Thermal Modeling of a Salt Repository for Nuclear Waste
Open Access
- Author:
- Borza, Gregory Michael
- Area of Honors:
- Nuclear Engineering
- Degree:
- Bachelor of Science
- Document Type:
- Thesis
- Thesis Supervisors:
- Dr. Massimiliano Fratoni, Thesis Supervisor
Seungjin Kim, Thesis Honors Advisor - Keywords:
- Nuclear
Repository
Nuclear Waste
Spent Nuclear Fuel
Salt - Abstract:
- Spent nuclear fuel can no longer be permanently stored at the Yucca Mountain site; therefore, alternative options, salt being one of them, are being explored. Salt has many favorable qualities that make it an excellent candidate for a long-term repository. The most pertinent to this study is its relatively high maximum allowable temperature (200°C), which decreases the size of the repository.
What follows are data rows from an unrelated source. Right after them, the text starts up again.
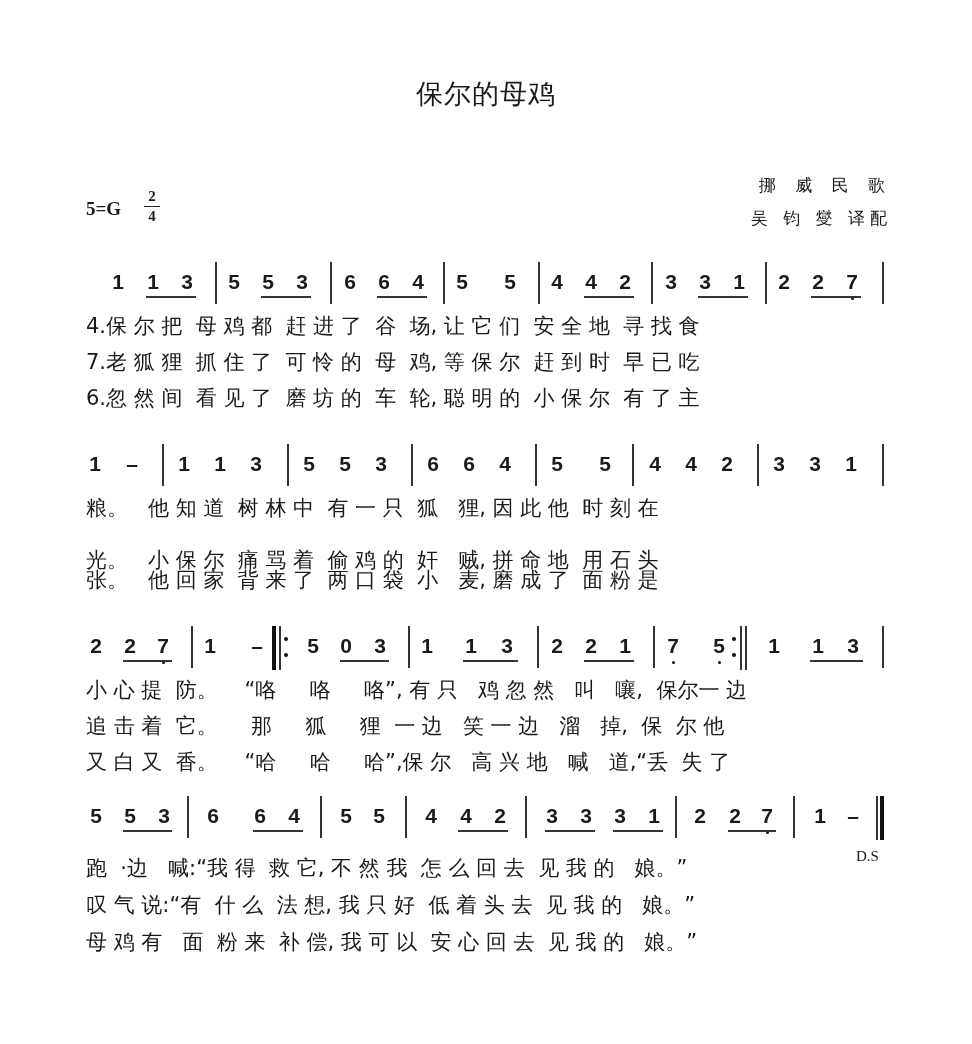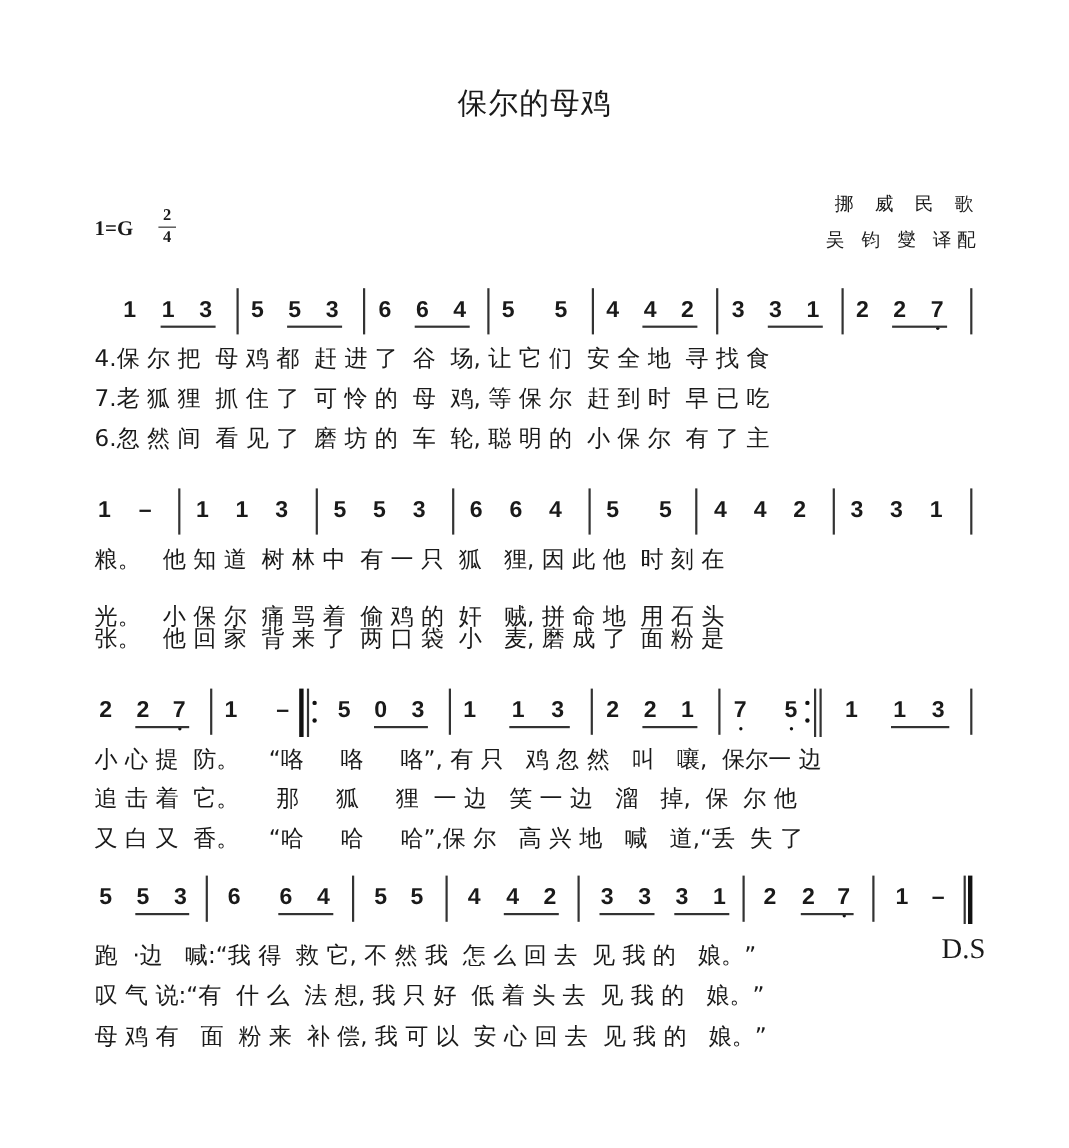--- a/index.html
+++ b/index.html
@@ -17,27 +17,27 @@
   .credit.c2 { top: 207px; letter-spacing: 5px; }
   .note { position: absolute; font-family: "Liberation Sans", sans-serif; font-weight: bold;
           font-size: 21px; width: 20px; text-align: center; transform: translateX(-10px); }
   .note .dot-below { position: absolute; left: 9px; top: 27px; width: 3px; height: 3px;
                      background: #111; border-radius: 50%; }
   .uline { position: absolute; height: 1.5px; background: #333; }
   .bar { position: absolute; width: 1.5px; background: #333; }
   .dbar-thick { position: absolute; width: 4px; background: #111; }
   .repdot { position: absolute; width: 4px; height: 4px; background: #111; border-radius: 50%; }
   .lyric { position: absolute; font-size: 21px; white-space: pre; font-family: "DejaVu Sans", sans-serif; }
-  .ds { position: absolute; font-family: "Liberation Serif", serif; font-size: 26px; }
+  .ds { position: absolute; font-family: "Liberation Serif", serif; font-size: 15px; }
 </style>
 </head>
 <body>
 
 <div class="title">保尔的母鸡</div>
-<div class="key">1=G</div>
+<div class="key">5=G</div>
 <div class="timesig">
   <div>2</div>
   <div class="line"></div>
   <div>4</div>
 </div>
 <div class="credit c1">挪 威 民 歌</div>
 <div class="credit c2">吴 钧 燮 译配</div>
 
 <div id="score">
     <div class="note" style="left: 118px; top: 270px;">1</div>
Two different finite element simulation codes were implemented to analyze the thermal response of the salt repository: Diablo and Comsol. Diablo was used to explore how crushed salt porosity, package spacing, and spent fuel interim storage time affect the maximum temperature of the salt. The results indicated that porosity can play a noteworthy role on salt temperatures and that increasing interim storage time can significantly decrease the required repository size. The Comsol model, on the other hand, investigates the geological footprint of the repository under conservative conditions. The optimum number of fuel assemblies in each waste package depends on the fuel’s interim storage time. For small storage times (~10 years) a smaller waste package is optimal (four assemblies); however, as storage time increases the ideal package size also increases. For a 50 year interim storage time it was found that a 12 assembly waste package is optimal.